Every company has some form of innovation funnel. The funnel is wide at the front to capture potential ideas and narrows to the select few that launch. Projects progress from the idea stage through design and ultimately to market.
Amazingly, the average new product success rate is less than 10%. So companies spend a lot of time on this innovation funnel looking for ways to boost their hit rate. Most companies focus on the back end. They raise the bar, elevate the hurdles, and tighten the scrutiny, allowing fewer ideas to make it through. They inject more idea killers and sharp teeth into the process.
Yet running a more severe gauntlet doesn’t necessarily lead to better ideas. It can lead to safer ideas, but the added internal review cycles and scrutiny sometimes sand away what makes ideas most unique.
Funnel focus is better placed on the front end. Ensure a heavier and constant stream of new ideas and then find ways to test versions of those ideas in the market. Learn from actual use of the ideas and spend less time in stage gates.
LinkedIn founder Reid Hoffman shared some entrepreneurial observations recently, including this gem on innovation:
“Launch early.

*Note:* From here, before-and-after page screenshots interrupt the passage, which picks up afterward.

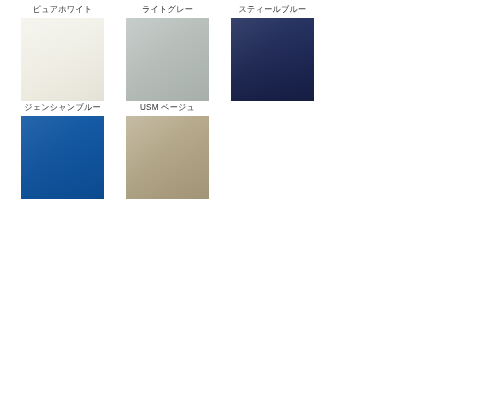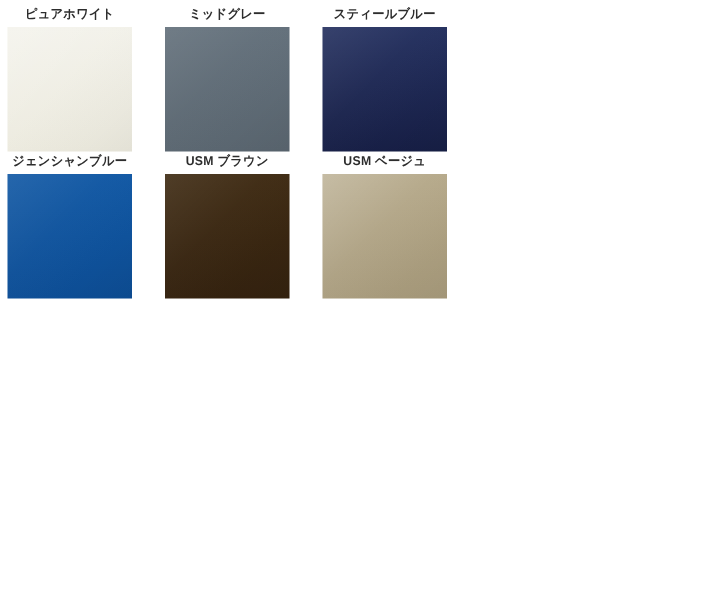"ピュアホワイト" .palette-grid { font-weight: bold -> none; left: 0 -> 16px }
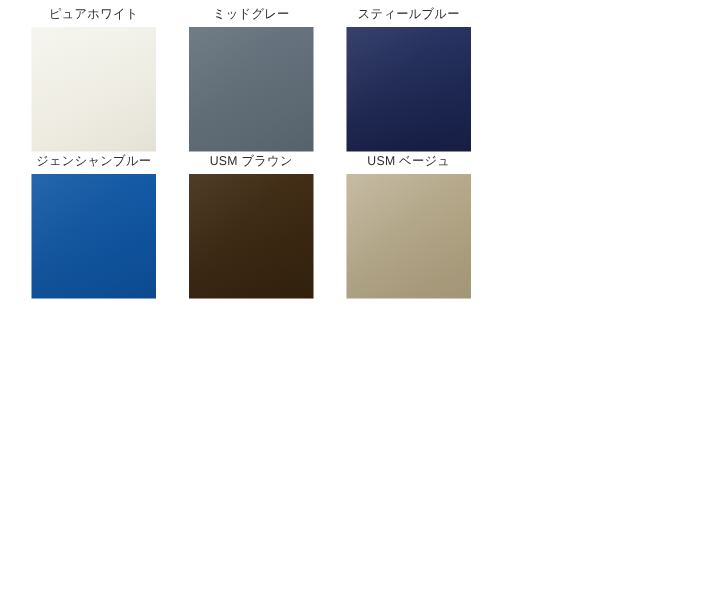"ライトグレー" div.swatch-cell { html: none -> <div> <div>ライトグレー</div> <div></div> </div> }
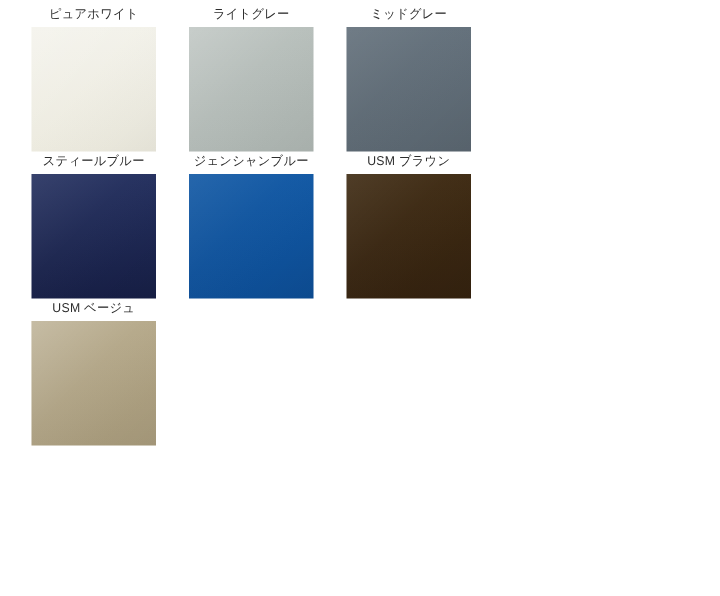"ミッドグレー" div.swatch-cell { html: <div> <div>ミッドグレー</div> <div></div> </div> -> none }
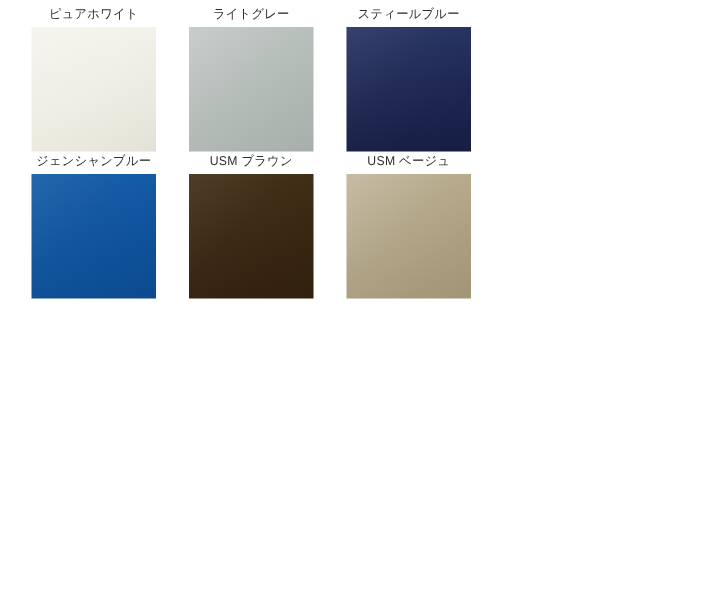"USM ブラウン" div.swatch-cell { html: <div> <div>USM ブラウン</div> <div></div> </div> -> none }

Unless you’re Steve Jobs, you’re most likely partially wrong about what your theory was. So launch early and often. Launching early attracts customer engagement, and it’s the customer who’s going to tell you what’s wrong so you can correct it.”
I think this iterative approach can apply to physical products, not just web products. Betabrand in San Francisco launches a new idea each and every week. Some do well and some don’t, but they learn with small stakes. Small stakes allow them to place frequent bets.
Rather than try to lower the failure rate, lower the cost of failure.